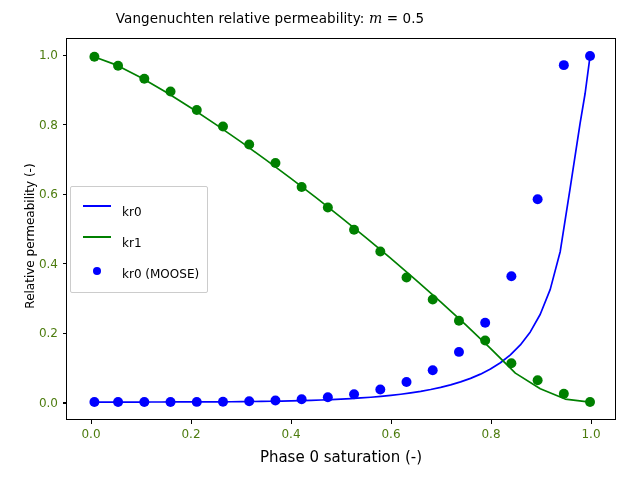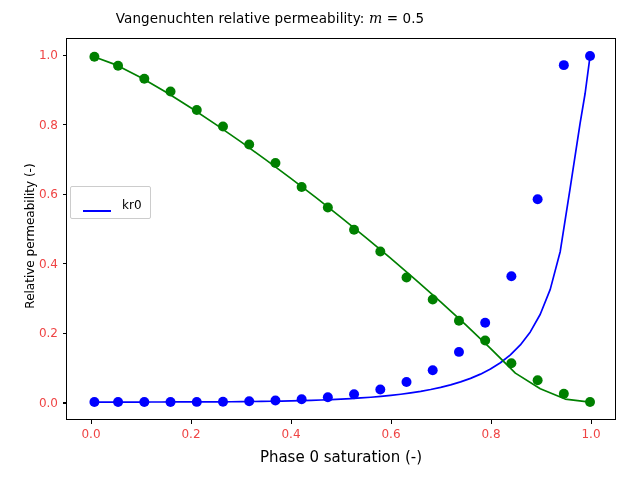--- a/index.html
+++ b/index.html
@@ -48,21 +48,21 @@
     position: absolute;
     left: 0;
     top: 0;
     width: 100%;
     height: 100%;
     display: block;
   }
   .tick-label {
     position: absolute;
     font-size: 12px;
-    color: #ef4444;
+    color: #4d7c0f;
     white-space: nowrap;
   }
   .xtick-label {
     transform: translateX(-50%);
   }
   .ytick-label {
     transform: translateY(-50%);
     text-align: right;
   }
   .tick-mark {
@@ -102,22 +102,23 @@
     left: 70px;
     top: 186px;
     padding: 6px 8px 6px 7px;
     background: #ffffff;
     border: 0.9px solid #cccccc;
     border-radius: 2px;
     box-sizing: border-box;
   }
   .legend-row {
     display: flex;
-    align-items: flex-end;
+    align-items: flex-start;
     height: 19px;
+    margin-top: 12px;
   }
   .legend-key {
     width: 38px;
     display: flex;
     align-items: center;
     justify-content: center;
     flex: 0 0 38px;
   }
   .legend-line {
     width: 28px;
@@ -227,15 +228,27 @@
   <div id="xlabel">Phase 0 saturation (-)</div>
   <div id="ylabel">Relative permeability (-)</div>
 
   <div id="legend">
       <div class="legend-row">
         <span class="legend-key">
           <span class="legend-line" style="background: rgb(0, 0, 255);"></span>
         </span>
         <span class="legend-text">kr0</span>
       </div>
+      <div class="legend-row">
+        <span class="legend-key">
+          <span class="legend-line" style="background: rgb(0, 128, 0);"></span>
+        </span>
+        <span class="legend-text">kr1</span>
+      </div>
+      <div class="legend-row">
+        <span class="legend-key">
+          <span class="legend-dot" style="background: rgb(0, 0, 255);"></span>
+        </span>
+        <span class="legend-text">kr0 (MOOSE)</span>
+      </div>
     </div>
 
 </div>
 
 </body></html>

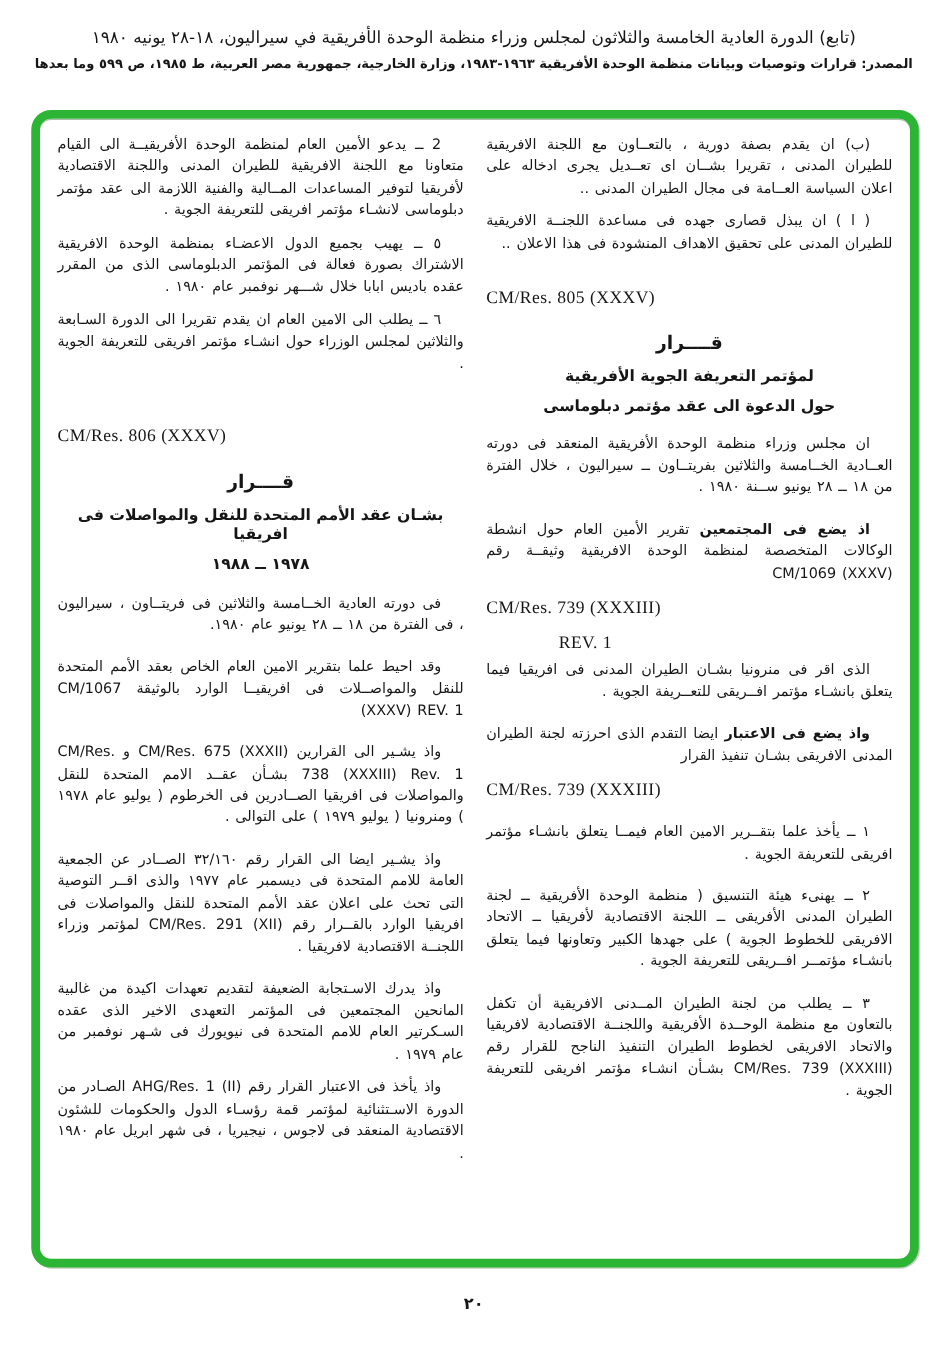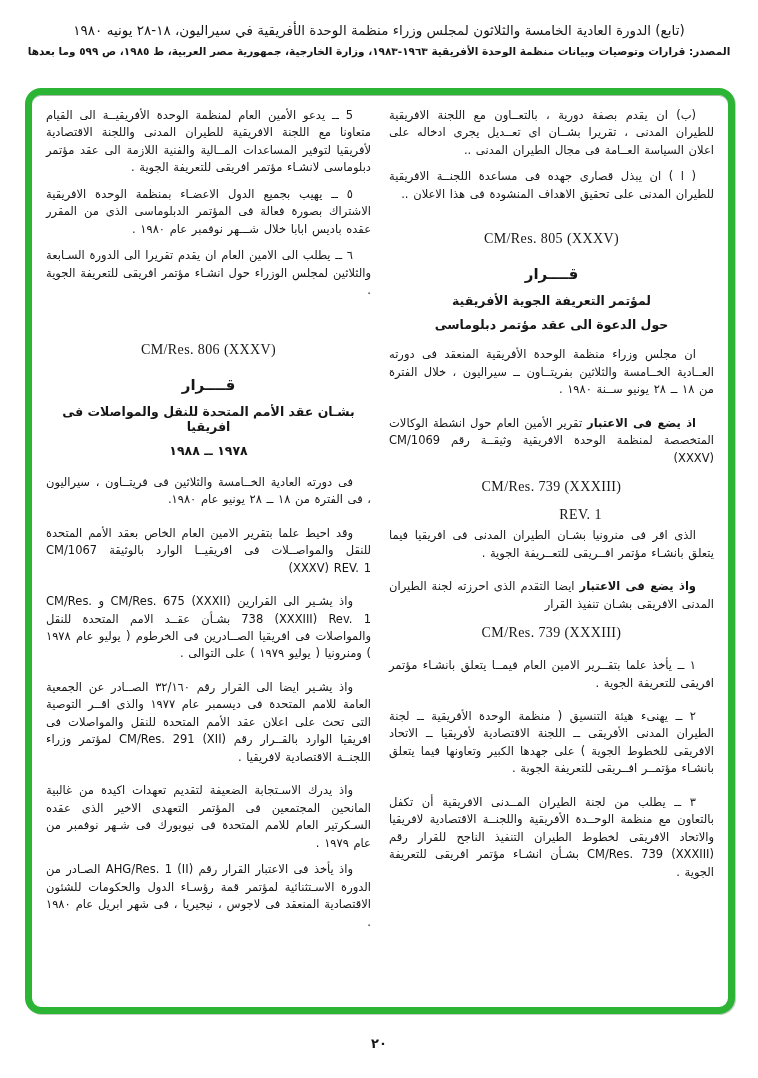--- a/index.html
+++ b/index.html
@@ -56,21 +56,21 @@
     font-size: 11.5px;
     line-height: 1.52;
     text-align: justify;
     text-indent: 18px;
     word-spacing: 1px;
   }
   .para.bold-line { font-weight: bold; text-align: right; }
   .para .lead { font-weight: bold; }
   .code {
     direction: ltr;
-    text-align: center;
+    text-align: left;
     font-family: "Liberation Serif", serif;
     font-size: 14px;
     letter-spacing: 0.4px;
     margin: 12px 0 4px 0;
     white-space: nowrap;
   }
   .code-indent { padding-left: 58px; }
   .mt-lg { margin-top: 28px; }
   .mt-xl { margin-top: 42px; }
   .mt-md { margin-top: 16px; }
@@ -107,33 +107,33 @@
   <div class="columns">
 
     <section class="col">
       <p class="para">(ب) ان يقدم بصفة دورية ، بالتعــاون مع اللجنة الافريقية للطيران المدنى ، تقريرا بشــان اى تعــديل يجرى ادخاله على اعلان السياسة العــامة فى مجال الطيران المدنى ..</p>
       <p class="para">( ا ) ان يبذل قصارى جهده فى مساعدة اللجنــة الافريقية للطيران المدنى على تحقيق الاهداف المنشودة فى هذا الاعلان ..</p>
       <div class="code mt-lg" dir="ltr">CM/Res. 805 (XXXV)</div>
       <h3 class="heading-main">قــــرار</h3>
       <h4 class="heading-sub">لمؤتمر التعريفة الجوية الأفريقية</h4>
       <h4 class="heading-sub">حول الدعوة الى عقد مؤتمر دبلوماسى</h4>
       <p class="para first-after-heading">ان مجلس وزراء منظمة الوحدة الأفريقية المنعقد فى دورته العــادية الخــامسة والثلاثين بفريتــاون ــ سيراليون ، خلال الفترة من ١٨ ــ ٢٨ يونيو ســنة ١٩٨٠ .</p>
-      <p class="para mt-md"><b class="lead">اذ يضع فى الاعتبار</b><span> تقرير الأمين العام حول انشطة الوكالات المتخصصة لمنظمة الوحدة الافريقية وثيقــة رقم ‎CM/1069 (XXXV)‎</span></p>
+      <p class="para mt-md"><b class="lead">اذ يضع فى المجتمعين</b><span> تقرير الأمين العام حول انشطة الوكالات المتخصصة لمنظمة الوحدة الافريقية وثيقــة رقم ‎CM/1069 (XXXV)‎</span></p>
       <div class="code" dir="ltr">CM/Res. 739 (XXXIII)</div>
       <div class="code code-indent" dir="ltr">REV. 1</div>
       <p class="para">الذى اقر فى منرونيا بشـان الطيران المدنى فى افريقيا فيما يتعلق بانشـاء مؤتمر افــريقى للتعــريفة الجوية .</p>
       <p class="para mt-md"><b class="lead">واذ يضع فى الاعتبار</b><span> ايضا التقدم الذى احرزته لجنة الطيران المدنى الافريقى بشـان تنفيذ القرار</span></p>
       <div class="code" dir="ltr">CM/Res. 739 (XXXIII)</div>
       <p class="para mt-md">١ ــ يأخذ علما بتقــرير الامين العام فيمــا يتعلق بانشـاء مؤتمر افريقى للتعريفة الجوية .</p>
       <p class="para mt-md">٢ ــ يهنىء هيئة التنسيق ( منظمة الوحدة الأفريقية ــ لجنة الطيران المدنى الأفريقى ــ اللجنة الاقتصادية لأفريقيا ــ الاتحاد الافريقى للخطوط الجوية ) على جهدها الكبير وتعاونها فيما يتعلق بانشـاء مؤتمــر افــريقى للتعريفة الجوية .</p>
       <p class="para mt-md">٣ ــ يطلب من لجنة الطيران المــدنى الافريقية أن تكفل بالتعاون مع منظمة الوحــدة الأفريقية واللجنــة الاقتصادية لافريقيا والاتحاد الافريقى لخطوط الطيران التنفيذ الناجح للقرار رقم ‎CM/Res. 739 (XXXIII)‎ بشـأن انشـاء مؤتمر افريقى للتعريفة الجوية .</p>
     </section>
 
     <section class="col">
-      <p class="para">5 ــ يدعو الأمين العام لمنظمة الوحدة الأفريقيــة الى القيام متعاونا مع اللجنة الافريقية للطيران المدنى واللجنة الاقتصادية لأفريقيا لتوفير المساعدات المــالية والفنية اللازمة الى عقد مؤتمر دبلوماسى لانشـاء مؤتمر افريقى للتعريفة الجوية .</p>
+      <p class="para">2 ــ يدعو الأمين العام لمنظمة الوحدة الأفريقيــة الى القيام متعاونا مع اللجنة الافريقية للطيران المدنى واللجنة الاقتصادية لأفريقيا لتوفير المساعدات المــالية والفنية اللازمة الى عقد مؤتمر دبلوماسى لانشـاء مؤتمر افريقى للتعريفة الجوية .</p>
       <p class="para">٥ ــ يهيب بجميع الدول الاعضـاء بمنظمة الوحدة الافريقية الاشتراك بصورة فعالة فى المؤتمر الدبلوماسى الذى من المقرر عقده باديس ابابا خلال شـــهر نوفمبر عام ١٩٨٠ .</p>
       <p class="para">٦ ــ يطلب الى الامين العام ان يقدم تقريرا الى الدورة السـابعة والثلاثين لمجلس الوزراء حول انشـاء مؤتمر افريقى للتعريفة الجوية .</p>
       <div class="code mt-xl" dir="ltr">CM/Res. 806 (XXXV)</div>
       <h3 class="heading-main">قــــرار</h3>
       <h4 class="heading-sub">بشـان عقد الأمم المتحدة للنقل والمواصلات فى افريقيا</h4>
       <h4 class="heading-sub">١٩٧٨ ــ ١٩٨٨</h4>
       <p class="para mt-md">فى دورته العادية الخــامسة والثلاثين فى فريتــاون ، سيراليون ، فى الفترة من ١٨ ــ ٢٨ يونيو عام ١٩٨٠.</p>
       <p class="para mt-md">وقد احيط علما بتقرير الامين العام الخاص بعقد الأمم المتحدة للنقل والمواصــلات فى افريقيــا الوارد بالوثيقة ‎CM/1067 (XXXV) REV. 1‎</p>
       <p class="para mt-md">واذ يشـير الى القرارين ‎CM/Res. 675 (XXXII)‎ و ‎CM/Res. 738 (XXXIII) Rev. 1‎ بشـأن عقــد الامم المتحدة للنقل والمواصلات فى افريقيا الصــادرين فى الخرطوم ( يوليو عام ١٩٧٨ ) ومنرونيا ( يوليو ١٩٧٩ ) على التوالى .</p>
       <p class="para mt-md">واذ يشـير ايضا الى القرار رقم ٣٢/١٦٠ الصــادر عن الجمعية العامة للامم المتحدة فى ديسمبر عام ١٩٧٧ والذى اقــر التوصية التى تحث على اعلان عقد الأمم المتحدة للنقل والمواصلات فى افريقيا الوارد بالقــرار رقم ‎CM/Res. 291 (XII)‎ لمؤتمر وزراء اللجنــة الاقتصادية لافريقيا .</p>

++++++++

Task goal →
Filter the records for the word "weight" and show every line that has it.

Your response →
   .para.bold-line { font-weight: bold; text-align: right; }
   .para .lead { font-weight: bold; }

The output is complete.